Plaintiff submitted claims to the TPA for all the expenses incurred in connection with Dr. Lavy's treatment. However, the TPA authorized reimbursement only for venipuncture that Lavy had performed on plaintiff, as well for the cost of the drugs estradiol and progesterone administered on August 29, 1997. Payment for the remainder of Lavy's treatment was denied.

On September 8, 1997, plaintiff learned that she was pregnant. During the following two weeks, her pregnancy was closely monitored with ultrasound and blood tests, which defendants refused to cover. Her first ultrasound revealed a heartbeat, as well as a possible second gestational sac. Her second ultrasound, however, on or about September 27, revealed no heartbeat in the first gestational sac, and a follow-up blood test showed a decrease in HCG, the pregnancy hormone. A subsequent test on October 6 confirmed that plaintiff had miscarried, and she underwent a dilation and curettage ("D & C") the next day to remove the miscarried fetus. Further tests on the fetus to determine the cause of the miscarriage were inconclusive.

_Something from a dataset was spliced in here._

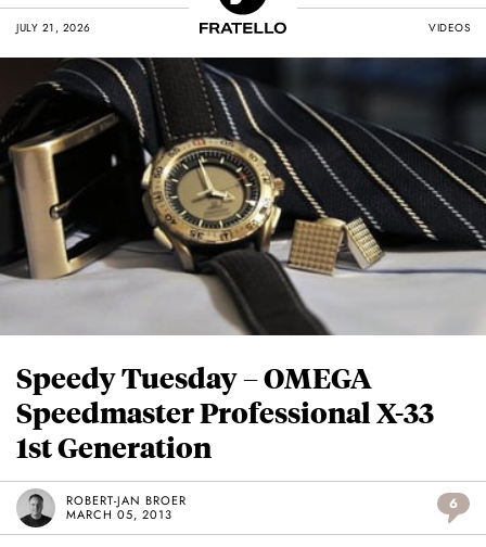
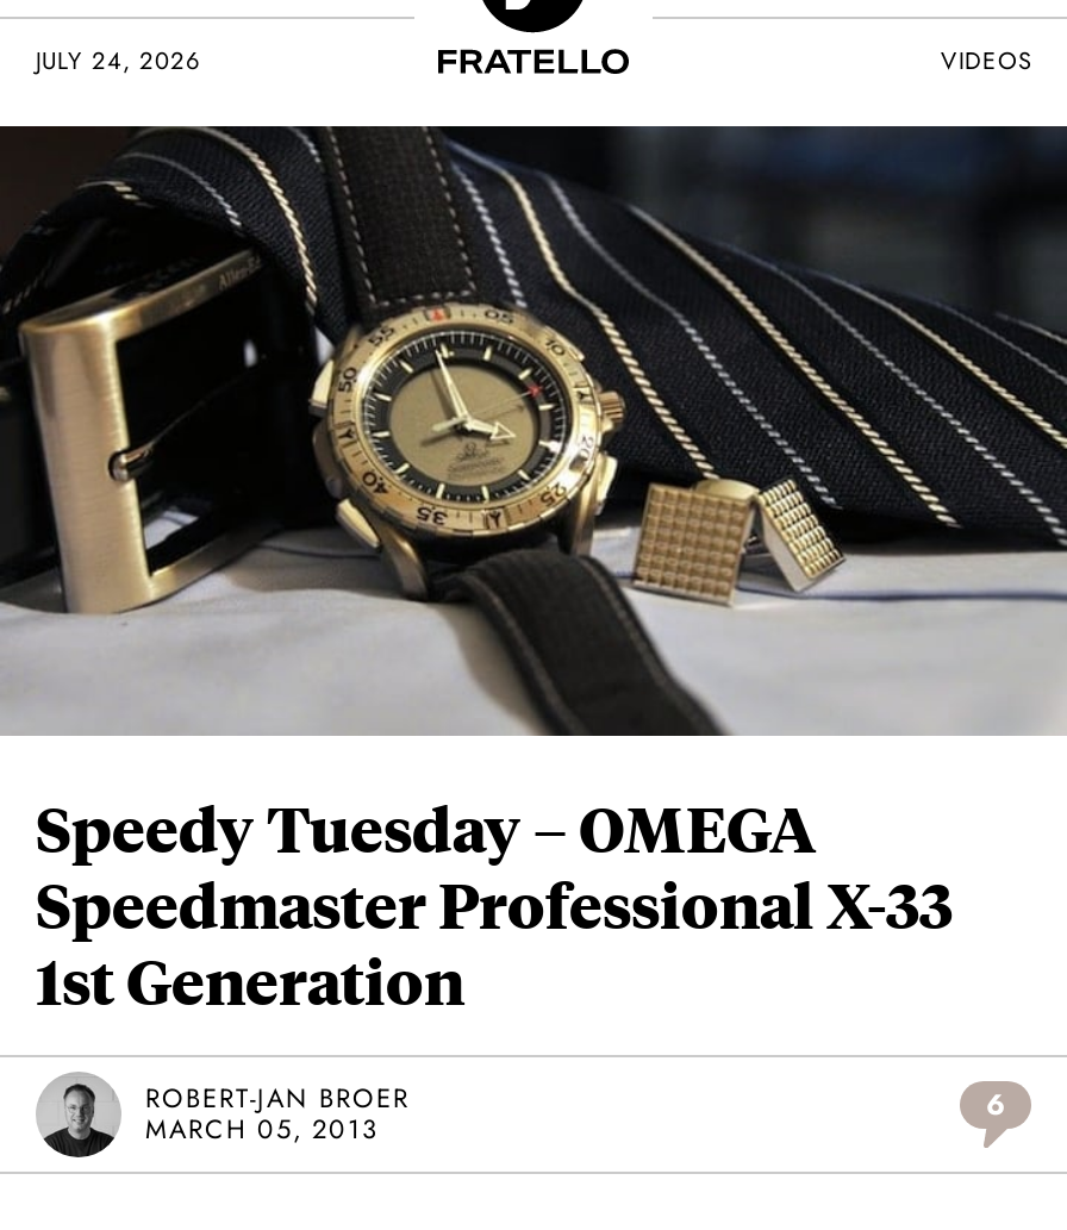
[16,20,91,36] JULY 21, 2026 -> [36,43,201,79] JULY 24, 2026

The TPA refused to reimburse plaintiff for the cost of the D & C, hysterosalpingogram, and the pathology tests performed after plaintiff's miscarriage. Plaintiff successfully appealed that denial, however, and in October 1998, the TPA provided coverage for her pregnancy-related expenses.

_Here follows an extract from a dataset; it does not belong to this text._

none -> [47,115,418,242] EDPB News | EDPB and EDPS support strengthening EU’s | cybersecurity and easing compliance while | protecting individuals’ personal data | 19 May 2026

Plaintiff continued her treatments with Dr. Lavy through December 1998, or thereabouts, during which time she underwent ten more IUIs. From November 1997 until April 1998, she continued the course of Clomid, progesterone and estrogen accompanied by IUIs. Beginning in May 1998, Dr. Lavy prescribed Humagon, an injectable drug (plaintiff does not recall whether the Humagon was administered in place of, or in conjunction with, the Clomid). Plaintiff continued the course of progesterone, estrogen and IUIs and the monitoring with ultrasounds and blood work that her treatment entailed. Dr. Lavy also advised plaintiff to undergo another hysterosalpingogram, the results of which came back negative. Dr. Lavy then told plaintiff that the next appropriate treatment step was in vitro fertilization ("IVF"). Plaintiff claims that she was unable to pursue that course of action because of defendants' refusal to cover the cost of her treatment with Dr. Lavy. The TPA refused coverage for all of the IUIs and related drug and monitoring expenses that plaintiff incurred while in Dr. Lavy's care. Consequently, plaintiff and her husband were forced to pay for this treatment personally.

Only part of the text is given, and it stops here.